(Beginning of Data for processing)

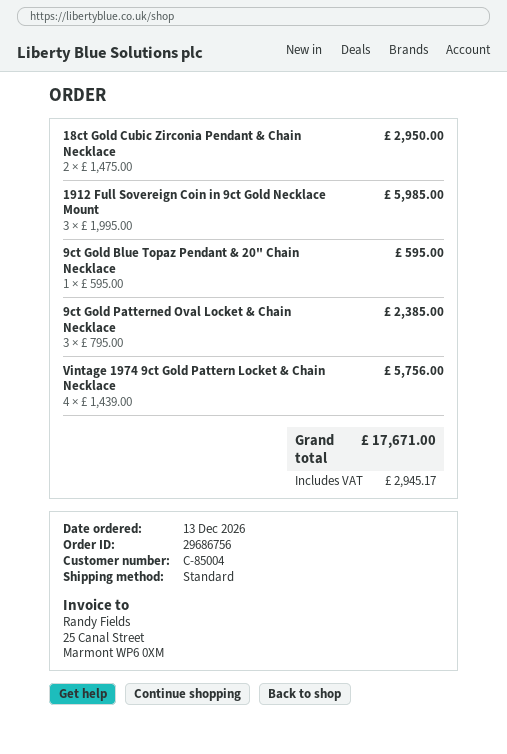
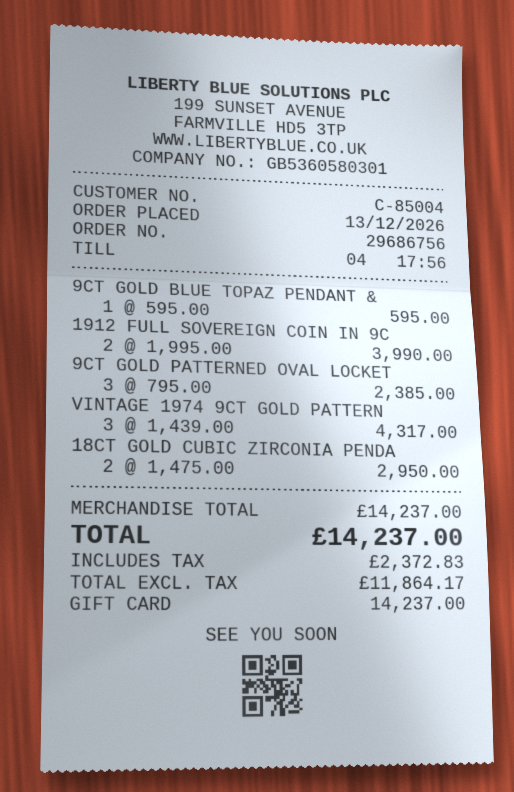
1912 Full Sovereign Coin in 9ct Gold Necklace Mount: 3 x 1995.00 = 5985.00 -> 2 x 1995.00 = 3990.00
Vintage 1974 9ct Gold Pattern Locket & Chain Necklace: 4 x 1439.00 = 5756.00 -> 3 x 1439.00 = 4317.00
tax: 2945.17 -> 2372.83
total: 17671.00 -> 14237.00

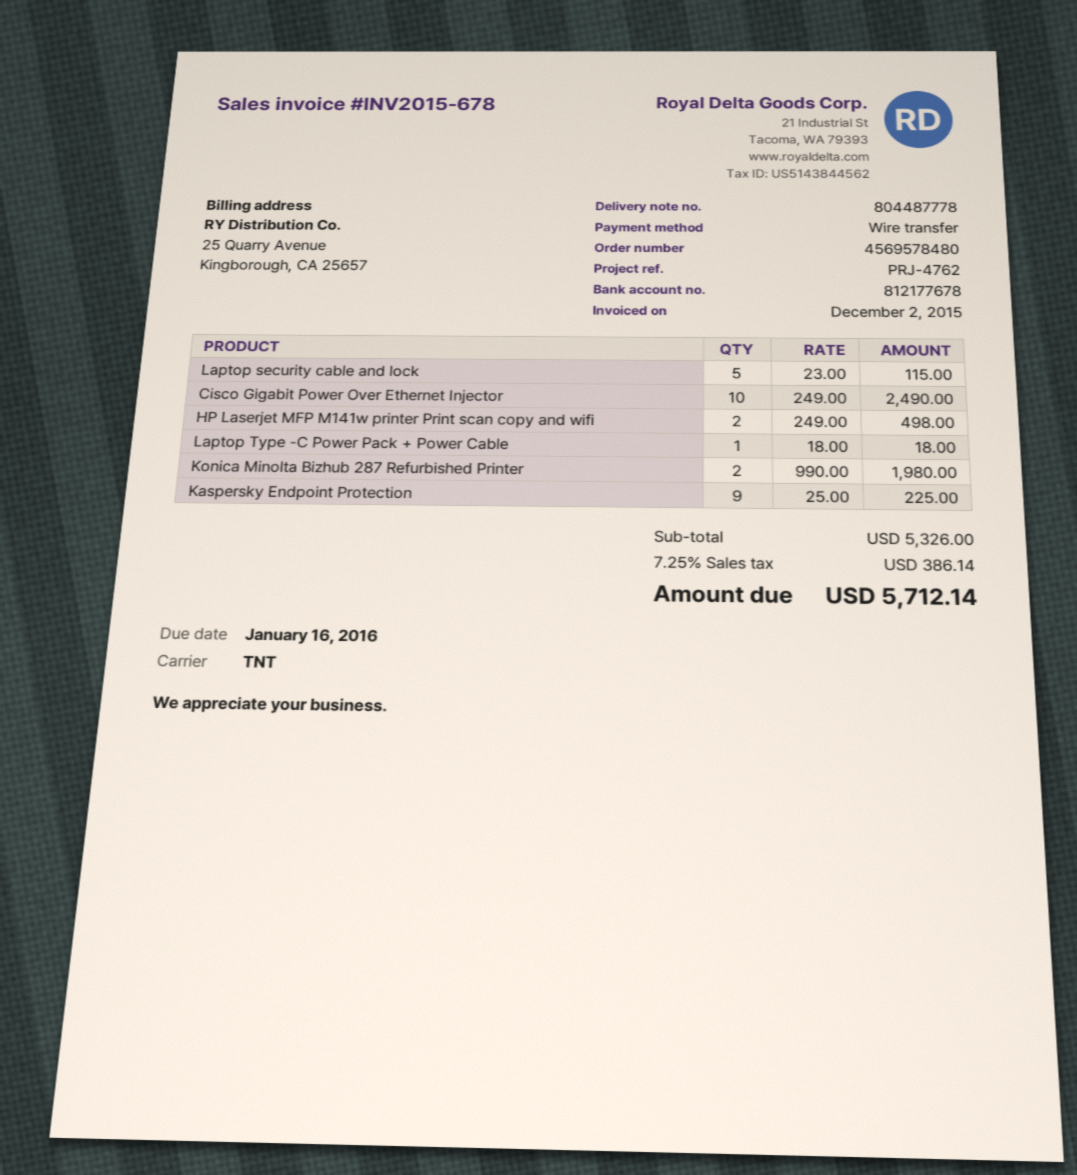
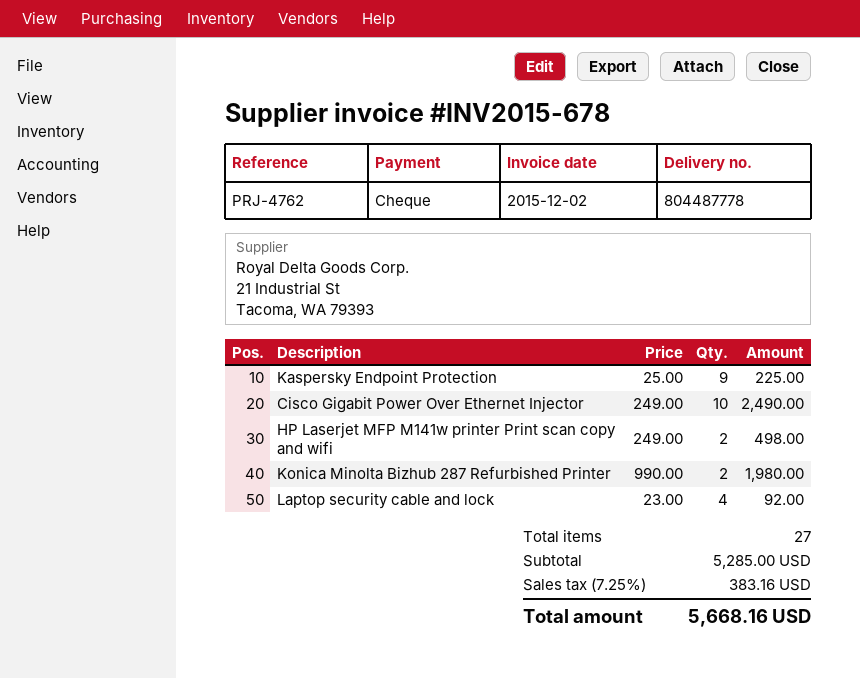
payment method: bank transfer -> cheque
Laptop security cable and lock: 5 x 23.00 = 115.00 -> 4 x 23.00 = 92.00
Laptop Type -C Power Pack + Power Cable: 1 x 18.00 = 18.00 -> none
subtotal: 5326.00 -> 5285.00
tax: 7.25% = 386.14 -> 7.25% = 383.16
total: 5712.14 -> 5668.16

(End of Data for processing)
(Beginning of Data for processing)

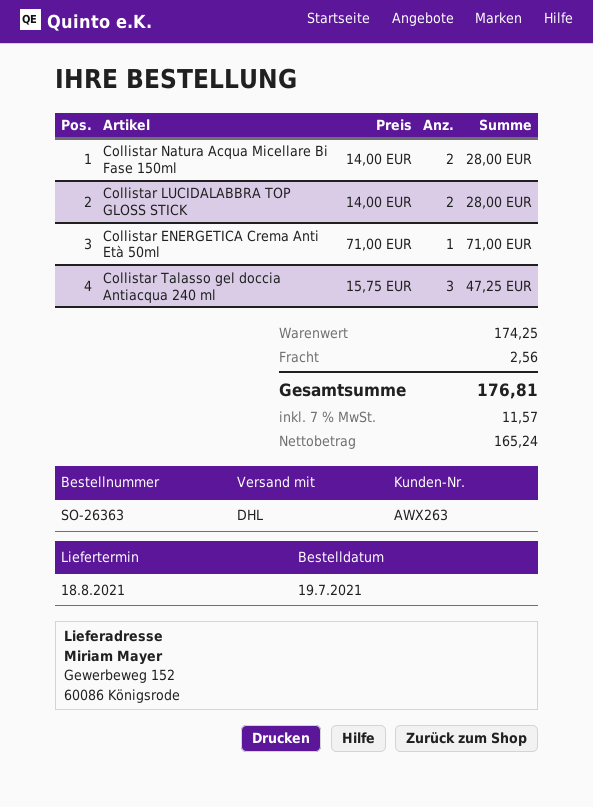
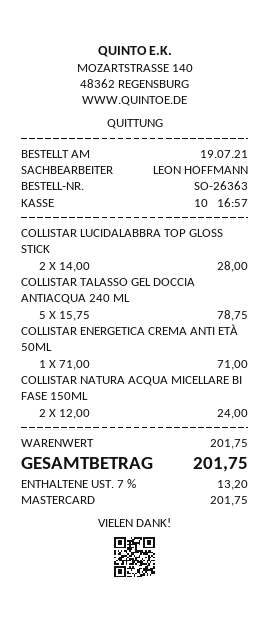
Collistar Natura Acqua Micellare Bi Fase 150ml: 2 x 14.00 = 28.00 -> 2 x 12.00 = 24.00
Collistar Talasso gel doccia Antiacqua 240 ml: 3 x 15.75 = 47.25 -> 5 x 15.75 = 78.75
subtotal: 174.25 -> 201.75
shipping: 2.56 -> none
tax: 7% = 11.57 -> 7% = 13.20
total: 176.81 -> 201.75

(End of Data for processing)

**Work instructions:** Those lines of the records above that run from the one containing "tax: 2945.17 -> 2372.83" through the one containing "total: 5712.14 -> 5668.16" should be returned exactly, with no pictures among them.

**Result below:**
tax: 2945.17 -> 2372.83
total: 17671.00 -> 14237.00

payment method: bank transfer -> cheque
Laptop security cable and lock: 5 x 23.00 = 115.00 -> 4 x 23.00 = 92.00
Laptop Type -C Power Pack + Power Cable: 1 x 18.00 = 18.00 -> none
subtotal: 5326.00 -> 5285.00
tax: 7.25% = 386.14 -> 7.25% = 383.16
total: 5712.14 -> 5668.16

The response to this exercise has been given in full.